Quelles sont les conséquences de ces produits ?

Elles sont mal connues. Chez l'animal, il y a des cancers, des problèmes de développement. Chez l'homme, ça peut donner des hypothyroïdies.

"Les PFBS donnent aussi ce type de problèmes, ce sont ce que l'on appelle des perturbateurs endocriniens."

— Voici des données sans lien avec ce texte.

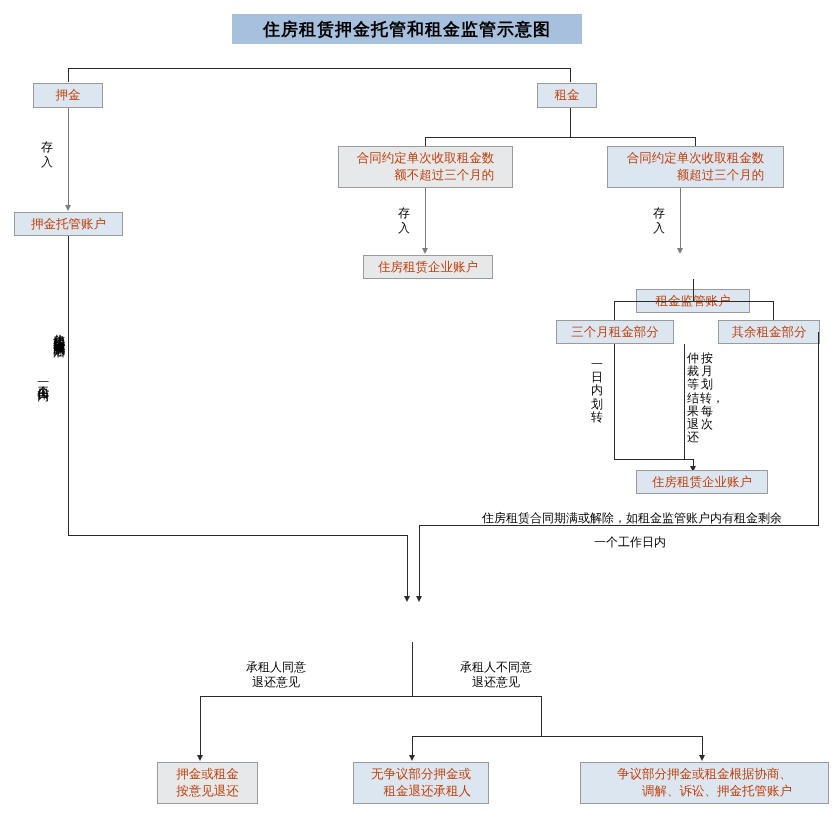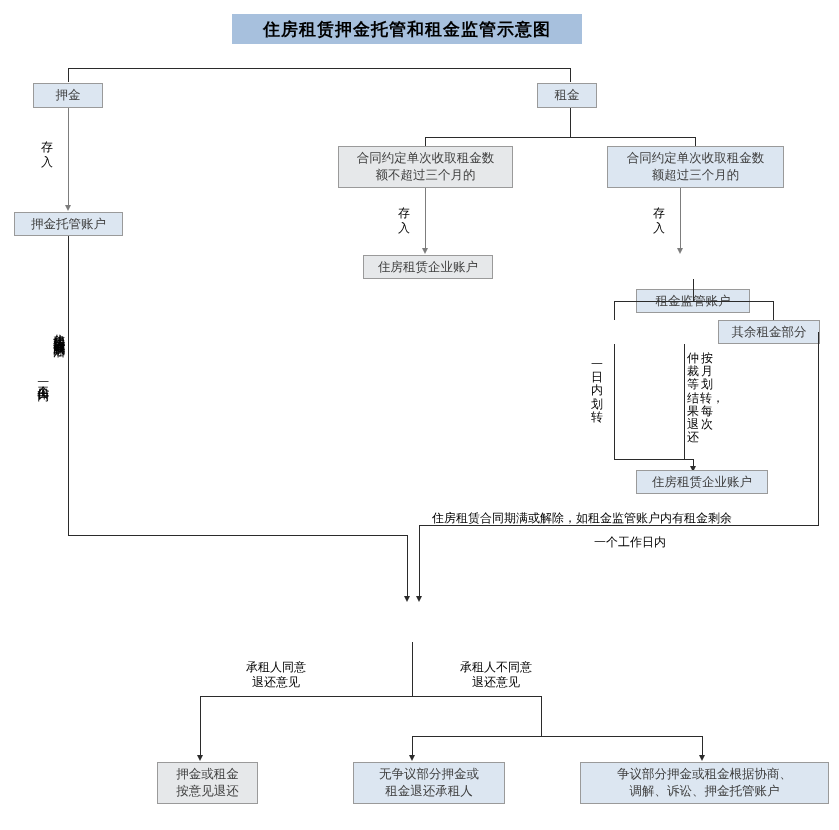--- a/index.html
+++ b/index.html
@@ -41,10 +41,10 @@
     display: flex;
     align-items: center;
     justify-content: center;
-    text-align: center;
+    text-align: right;
     font-size: 12.5px;
     line-height: 1.35;
-    color: #404040;
+    color: #c2410c;
     white-space: pre-line;
     padding: 1px 3px;
   }

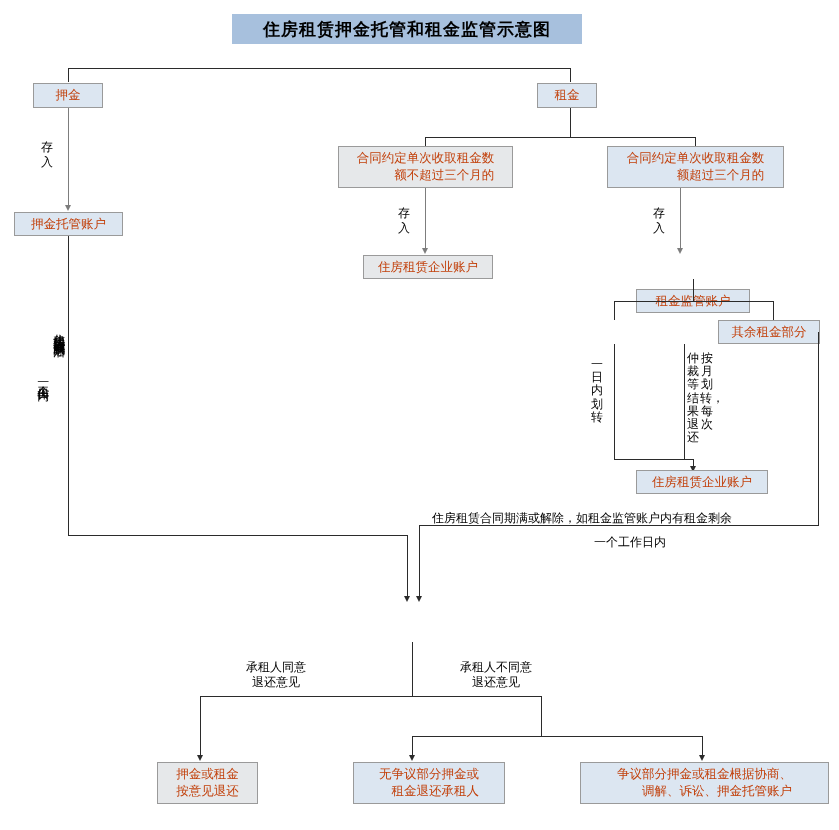--- a/index.html
+++ b/index.html
@@ -154,6 +154,7 @@
   <div class="vline" style="left:614px; top:301px; height:19px;"></div>
   <div class="vline" style="left:773px; top:301px; height:19px;"></div>
 
+  <div class="box" style="left:556px; top:320px; width:118px; height:24px;">三个月租金部分</div>
   <div class="box" style="left:718px; top:320px; width:102px; height:24px;">其余租金部分</div>
 
   <div class="vline" style="left:614px; top:344px; height:115px;"></div>

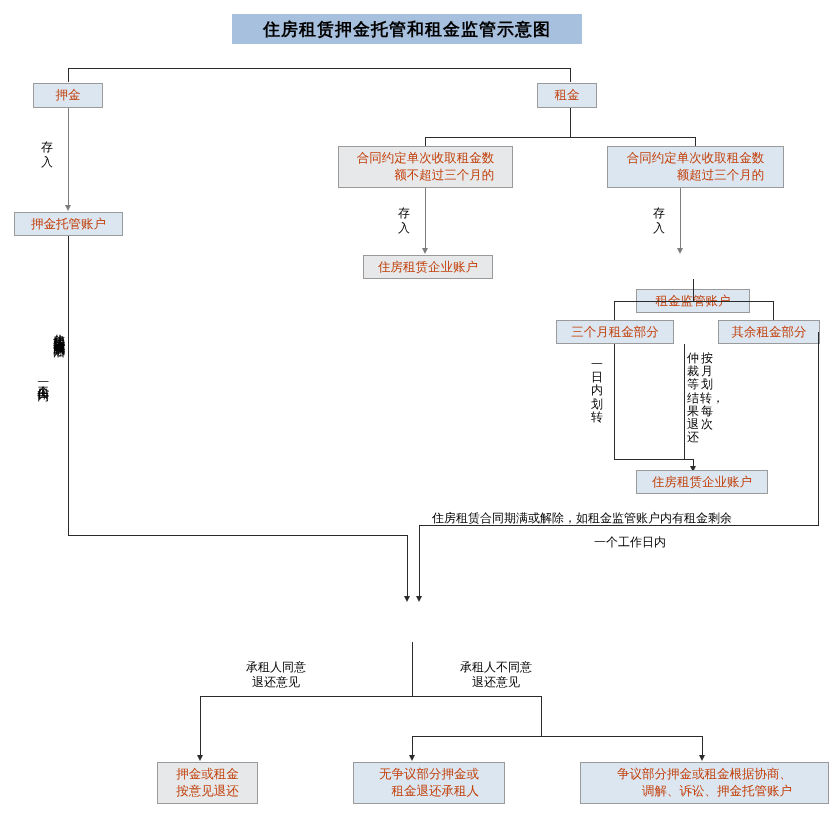--- a/index.html
+++ b/index.html
@@ -183,7 +183,7 @@
   <div class="vline" style="left:419px; top:525px; height:75px;"></div>
   <div class="arrow-down" style="left:415.5px; top:596px;"></div>
 
-  <div class="elabel" style="left:432px; top:511px; width:400px; text-align:left;">住房租赁合同期满或解除，如租金监管账户内有租金剩余</div>
+  <div class="elabel" style="left:432px; top:511px; width:400px; text-align:center;">住房租赁合同期满或解除，如租金监管账户内有租金剩余</div>
   <div class="elabel" style="left:500px; top:535px; width:260px; text-align:center;">一个工作日内</div>
 
 

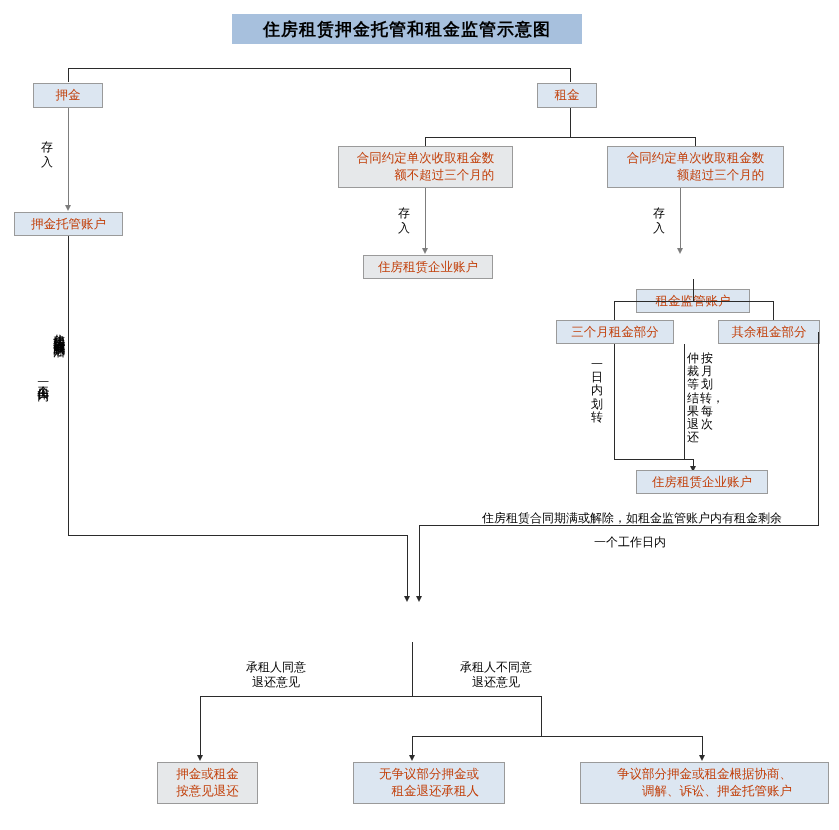--- a/index.html
+++ b/index.html
@@ -207,7 +207,7 @@
 
   <div class="box gray" style="left:157px; top:762px; width:101px; height:42px;">押金或租金
 按意见退还</div>
-  <div class="box" style="left:353px; top:762px; width:152px; height:42px;">无争议部分押金或
+  <div class="box" style="left:353px; top:762px; width:136px; height:42px;">无争议部分押金或
 租金退还承租人</div>
   <div class="box" style="left:580px; top:762px; width:249px; height:42px;">争议部分押金或租金根据协商、
 调解、诉讼、押金托管账户</div>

Philippe Froguel, généticien et endocrinologue au CHRU de Lille

à franceinfo

Quand il y a 4 500 produits différents, les étudier est extrêmement difficile. Avoir une conclusion complète est difficile. C'est pour ça que ce qu'a fait le Danemark est intelligent : si on peut s'en séparer et les éviter, autant les interdire. On pourrait très bien décider de se passer de ce genre de produits, le Danemark le montre.

Comment expliquer le scandale qu'il y a eu autour du bisphénol A, alors qu'on parle finalement peu des PFAS ?

Probablement parce que, comme pour le tabac, les pesticides, les industriels se défendent en faisant le flou, en payant parfois des collègues scientifiques pour semer la confusion et pour retarder le plus possible les conséquences de régulation que les Etats finissent par imposer, mais souvent assez tardivement.